Sichergestellte Gegenstände Foto: Polizei Düsseldorf
Mit einem landesweit koordinierten Großeinsatz ist die Polizei am frühen Dienstagmorgen gegen Strukturen der organisierten Kriminalität vorgegangen. Im Fokus stand ein mittlerweile verbotener Ortsverband der Rockergruppierung „Hells Angels Motorcycle Club Leverkusen“. Nach Angaben der Polizei Düsseldorf und der ZeOS NRW wurden zeitgleich 58 Objekte in Nordrhein-Westfalen und darüber hinaus durchsucht.
Der Einsatz begann bereits gegen 4 Uhr morgens. Mehr als 1.200 Beamte aus verschiedenen Polizeibehörden, unterstützt vom Landeskriminalamt NRW sowie Kräften aus anderen Bundesländern, waren beteiligt. Aufgrund zuvor durchgeführter Gefährdungsanalysen wurden 13 Objekte durch Spezialeinheiten betreten. In zahlreichen weiteren Fällen sicherte die Bereitschaftspolizei die Maßnahmen ab.
Die Durchsuchungen stützten sich sowohl auf vereinsrechtliche Grundlagen als auch auf ein laufendes Ermittlungsverfahren der ZeOS NRW. Ziel war es, die Strukturen des verbotenen Vereins weiter aufzuklären, das Vereinsverbot durchzusetzen und Vermögenswerte sicherzustellen. Parallel dazu richteten sich die Maßnahmen auf das Auffinden von Beweismitteln.
Eine vorläufige Bilanz zeigt den Umfang des Zugriffs: Die Ermittler stellten unter anderem zehn Motorräder – überwiegend der Marke Harley-Davidson –, drei Pkw, 20 sogenannte Kutten sowie weitere Devotionalien sicher.
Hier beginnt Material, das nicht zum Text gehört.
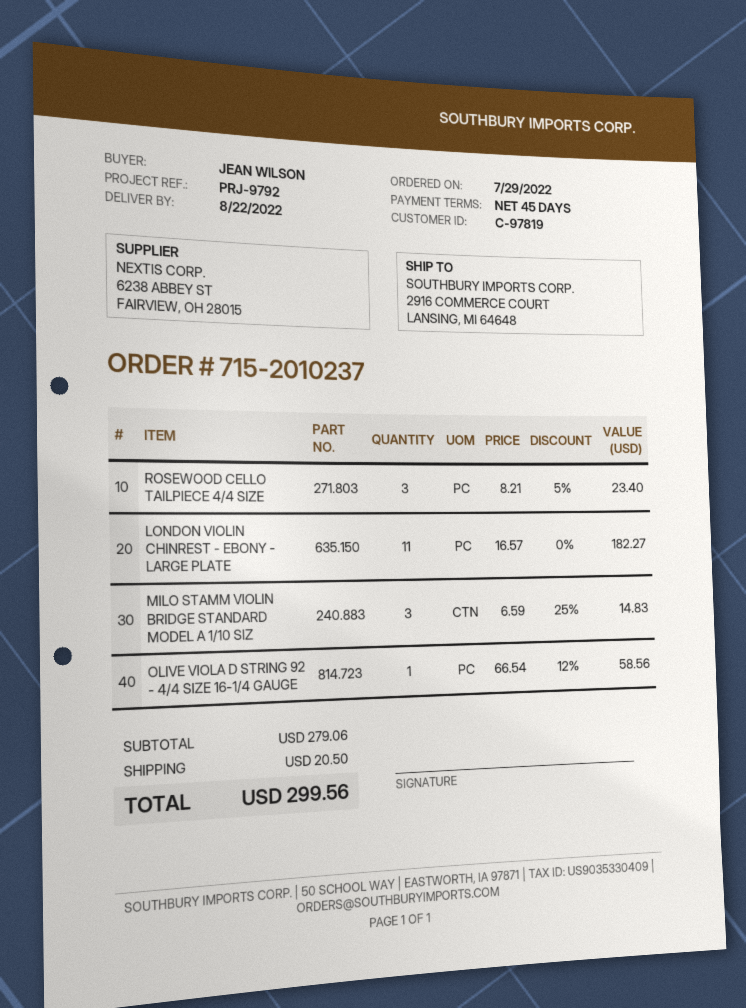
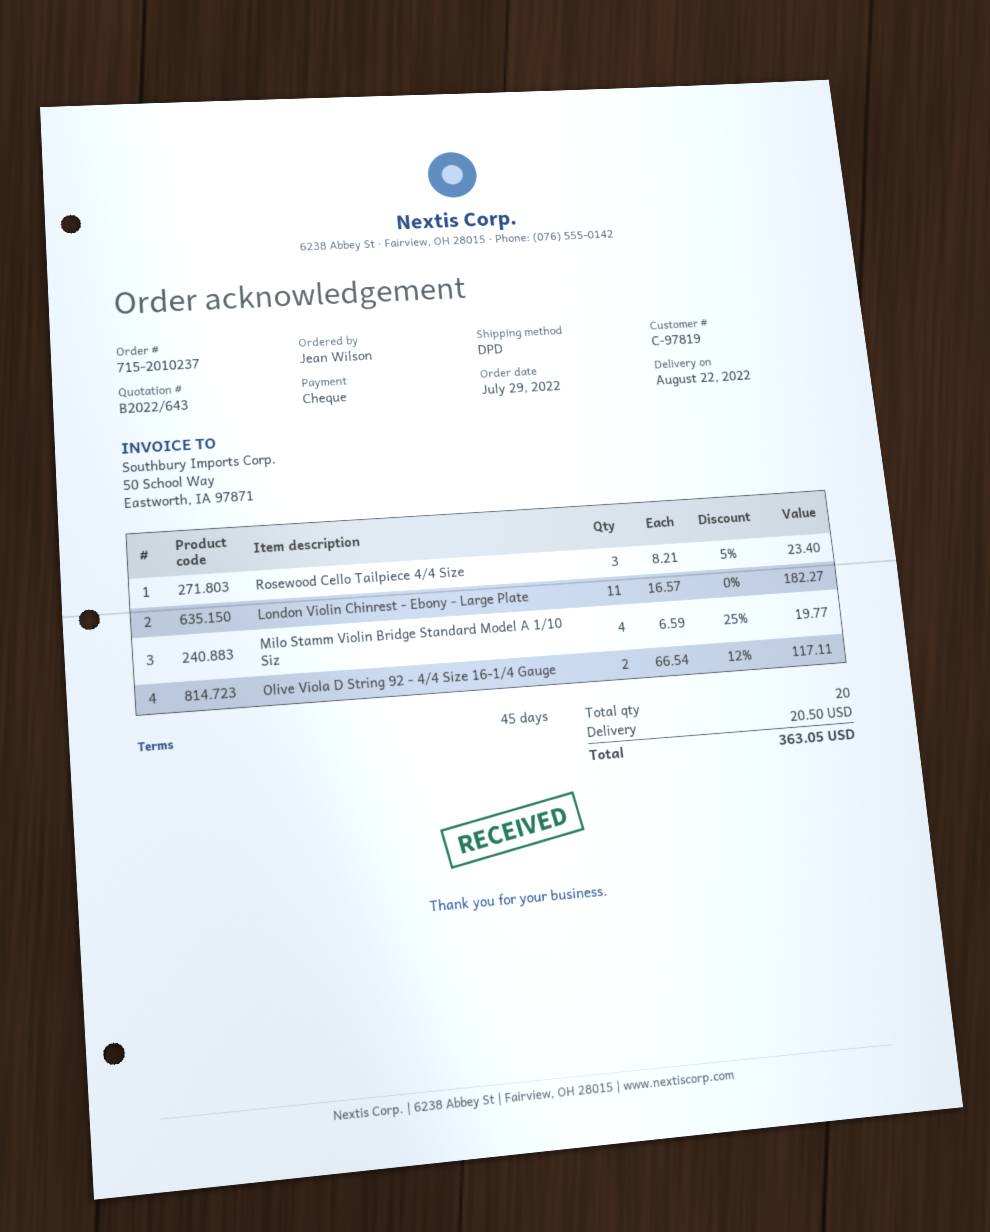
MILO STAMM VIOLIN BRIDGE STANDARD MODEL A 1/10 SIZ: 3 x 6.59 - 25% = 14.83 -> 4 x 6.59 - 25% = 19.77
OLIVE VIOLA D STRING 92 - 4/4 SIZE 16-1/4 GAUGE: 1 x 66.54 - 12% = 58.56 -> 2 x 66.54 - 12% = 117.11
total: 299.56 -> 363.05

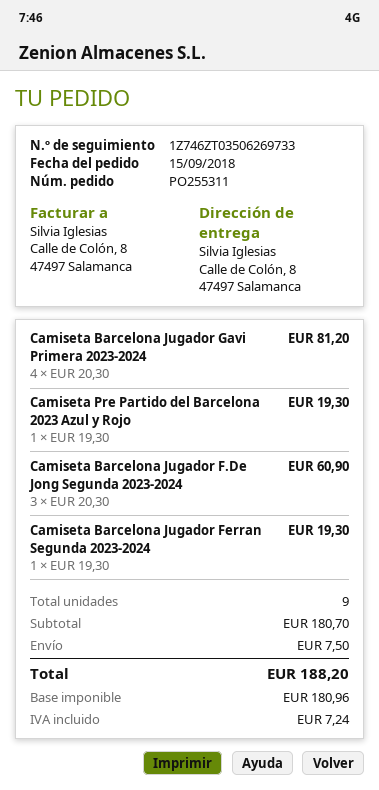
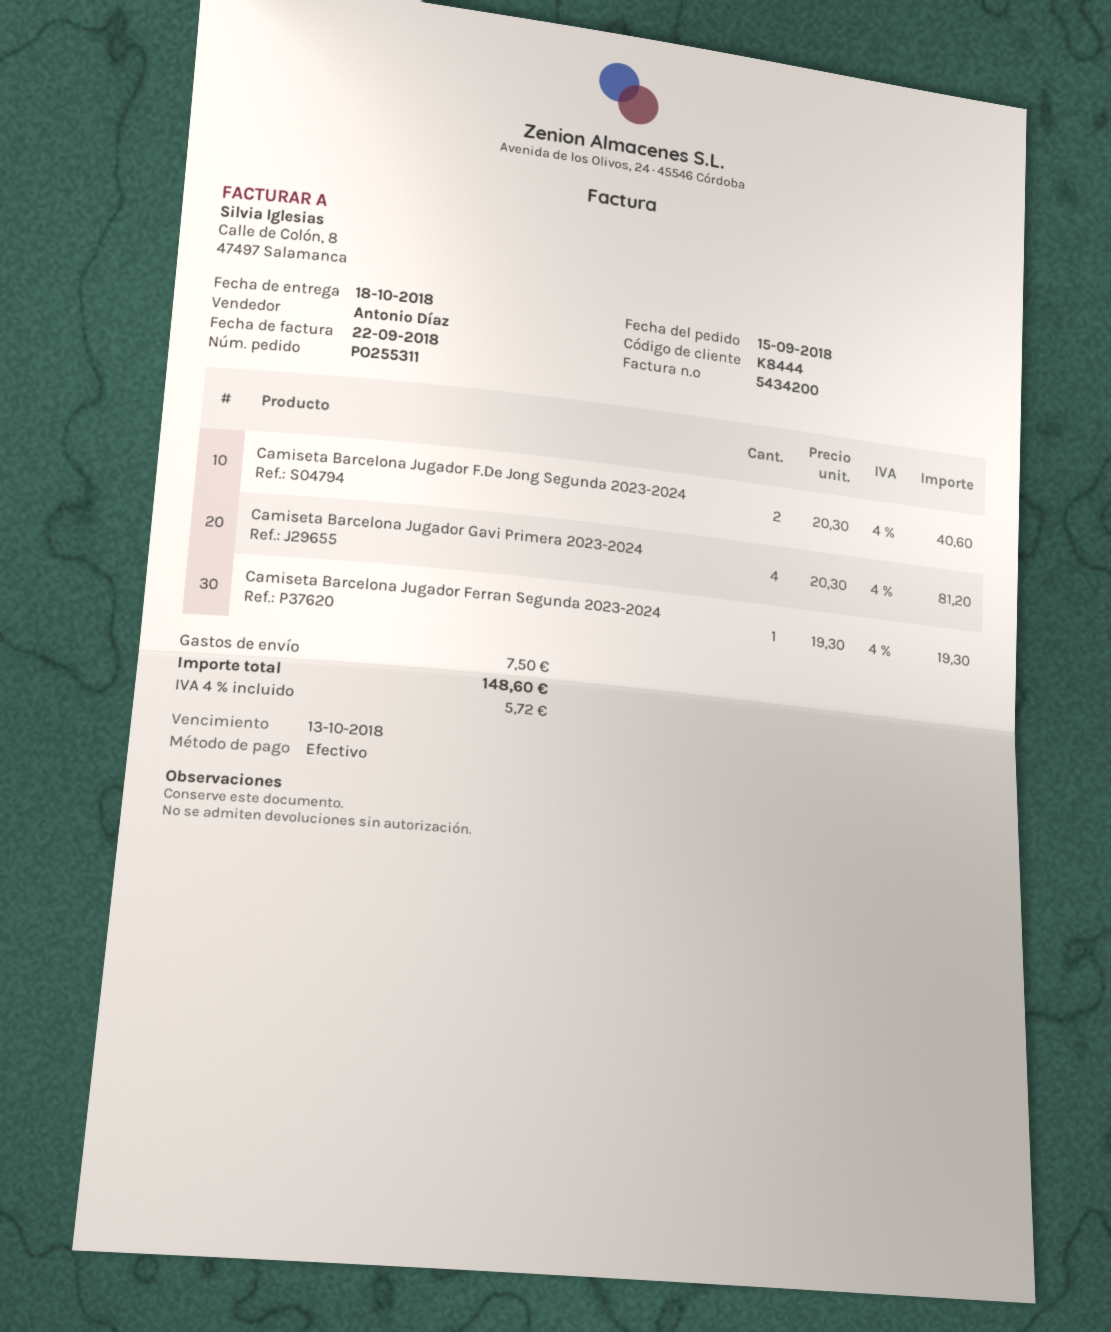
Camiseta Pre Partido del Barcelona 2023 Azul y Rojo: 1 x 19.30 = 19.30 -> none
Camiseta Barcelona Jugador F.De Jong Segunda 2023-2024: 3 x 20.30 = 60.90 -> 2 x 20.30 = 40.60
tax: 7.24 -> 5.72
total: 188.20 -> 148.60

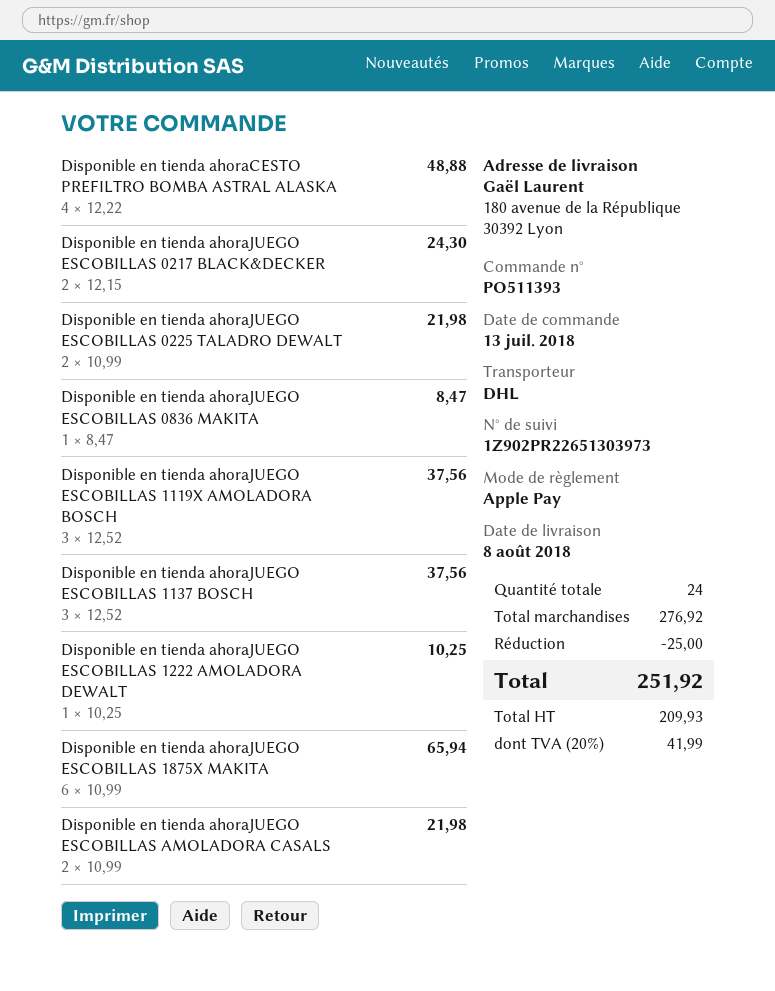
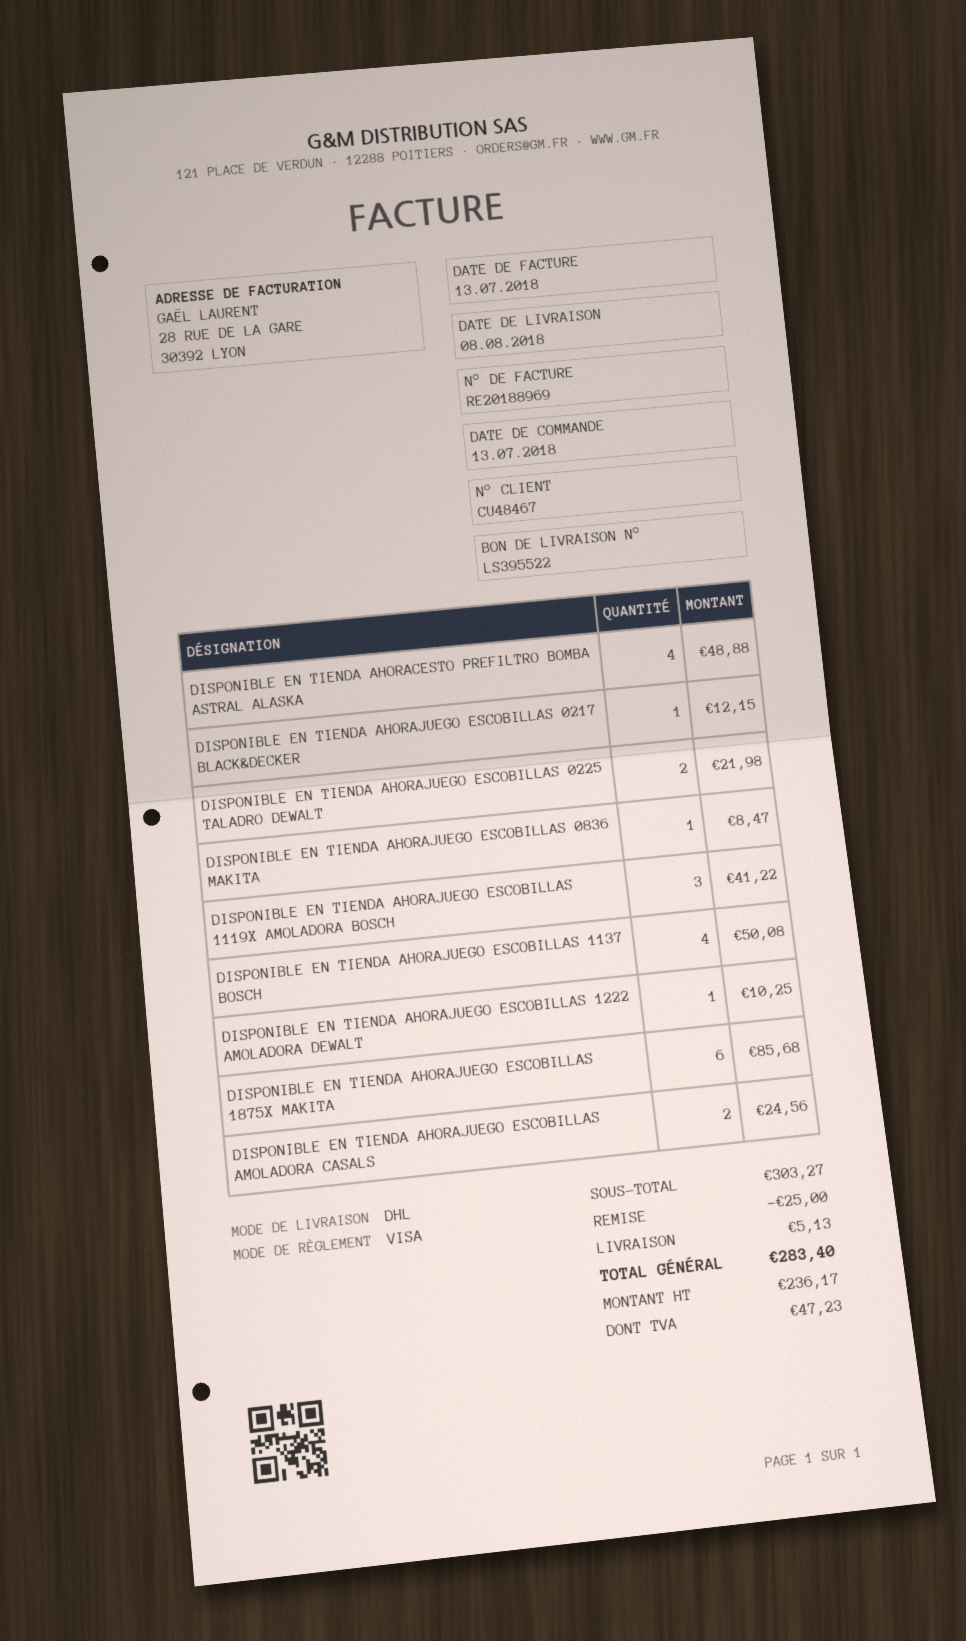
payment method: Apple Pay -> Visa
Disponible en tienda ahoraJUEGO ESCOBILLAS 0217 BLACK&DECKER: 2 for 24.30 -> 1 for 12.15
Disponible en tienda ahoraJUEGO ESCOBILLAS 1119X AMOLADORA BOSCH: 3 for 37.56 -> 3 for 41.22
Disponible en tienda ahoraJUEGO ESCOBILLAS 1137 BOSCH: 3 for 37.56 -> 4 for 50.08
Disponible en tienda ahoraJUEGO ESCOBILLAS 1875X MAKITA: 6 for 65.94 -> 6 for 85.68
Disponible en tienda ahoraJUEGO ESCOBILLAS AMOLADORA CASALS: 2 for 21.98 -> 2 for 24.56
subtotal: 276.92 -> 303.27
shipping: none -> 5.13
net: 209.93 -> 236.17
tax: 41.99 -> 47.23
total: 251.92 -> 283.40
Hinzu kommen sieben hochwertige Uhren, neun Schusswaffen – darunter zwei Pistolen und mehrere Schreckschusswaffen – sowie 26 Hieb- und Stichwaffen, darunter Schlagringe, Schlagstöcke und Macheten.
Auch im Bereich der Betäubungsmittel wurden die Beamten fündig. Insgesamt wurden 114 Einheiten verschiedener Substanzen sichergestellt, darunter Kokain, Haschisch, Marihuana sowie Testosteron, Lachgas und verschreibungspflichtige Medikamente. Zudem beschlagnahmten die Einsatzkräfte Bargeld in niedriger sechsstelliger Höhe. Insgesamt beläuft sich der Wert der sichergestellten Sach- und Vermögenswerte nach ersten Schätzungen auf einen hohen sechsstelligen Betrag.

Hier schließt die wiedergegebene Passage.